### [Task material]
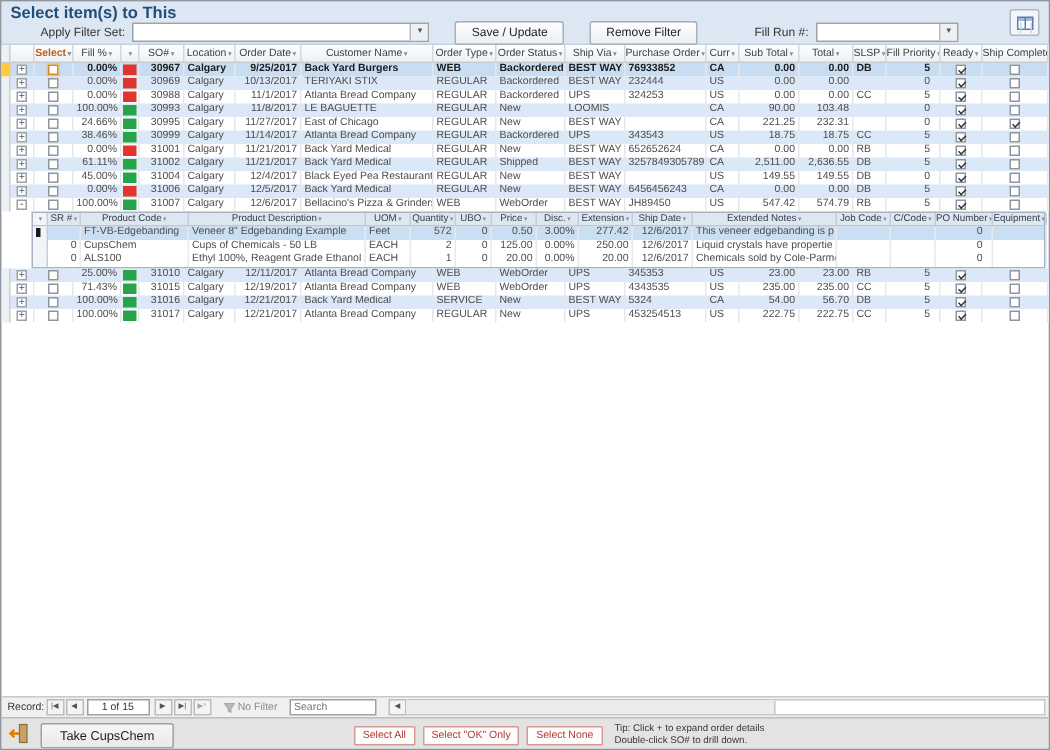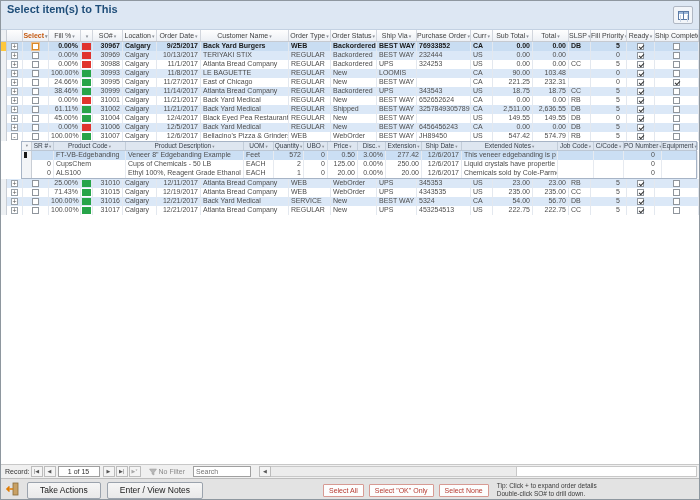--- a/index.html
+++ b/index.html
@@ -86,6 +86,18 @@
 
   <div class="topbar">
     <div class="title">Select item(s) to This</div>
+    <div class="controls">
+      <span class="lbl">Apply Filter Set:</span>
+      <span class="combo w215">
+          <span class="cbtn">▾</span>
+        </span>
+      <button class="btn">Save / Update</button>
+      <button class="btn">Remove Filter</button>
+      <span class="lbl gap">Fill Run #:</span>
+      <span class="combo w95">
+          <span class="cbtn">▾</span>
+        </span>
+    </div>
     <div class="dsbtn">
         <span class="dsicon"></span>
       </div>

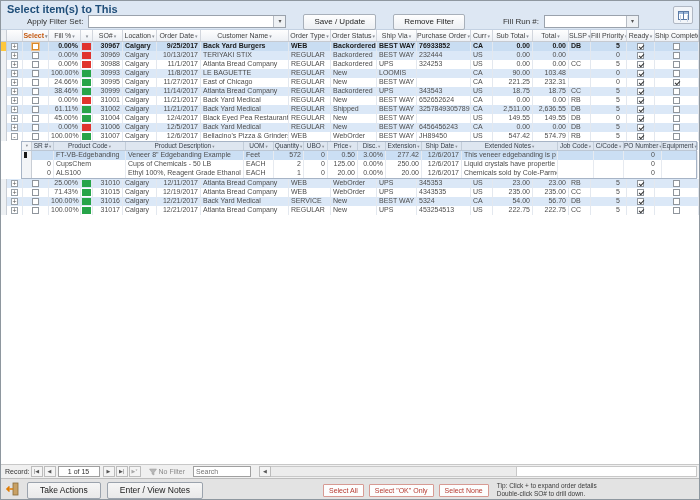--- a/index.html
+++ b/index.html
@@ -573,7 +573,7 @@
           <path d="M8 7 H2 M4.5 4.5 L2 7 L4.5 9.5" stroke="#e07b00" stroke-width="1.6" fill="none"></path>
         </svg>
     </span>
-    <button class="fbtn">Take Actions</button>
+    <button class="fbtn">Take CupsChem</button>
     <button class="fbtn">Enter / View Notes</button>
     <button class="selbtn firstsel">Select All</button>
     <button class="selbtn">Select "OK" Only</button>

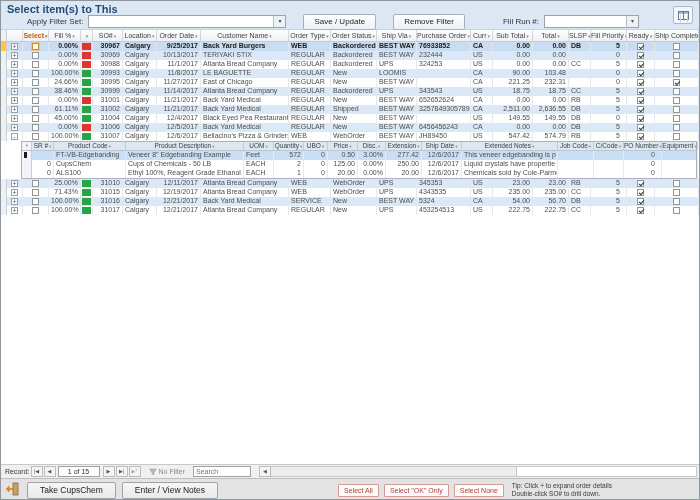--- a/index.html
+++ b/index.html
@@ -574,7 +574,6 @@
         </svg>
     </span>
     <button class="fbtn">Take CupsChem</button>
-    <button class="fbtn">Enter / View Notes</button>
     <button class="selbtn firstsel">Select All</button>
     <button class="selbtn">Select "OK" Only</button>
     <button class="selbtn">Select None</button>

### [Goal of the exercise]
Locate the word "Filter" in the data above. Copy every line carrying it.

### [Exercise response]
+      <span class="lbl">Apply Filter Set:</span>
+      <button class="btn">Remove Filter</button>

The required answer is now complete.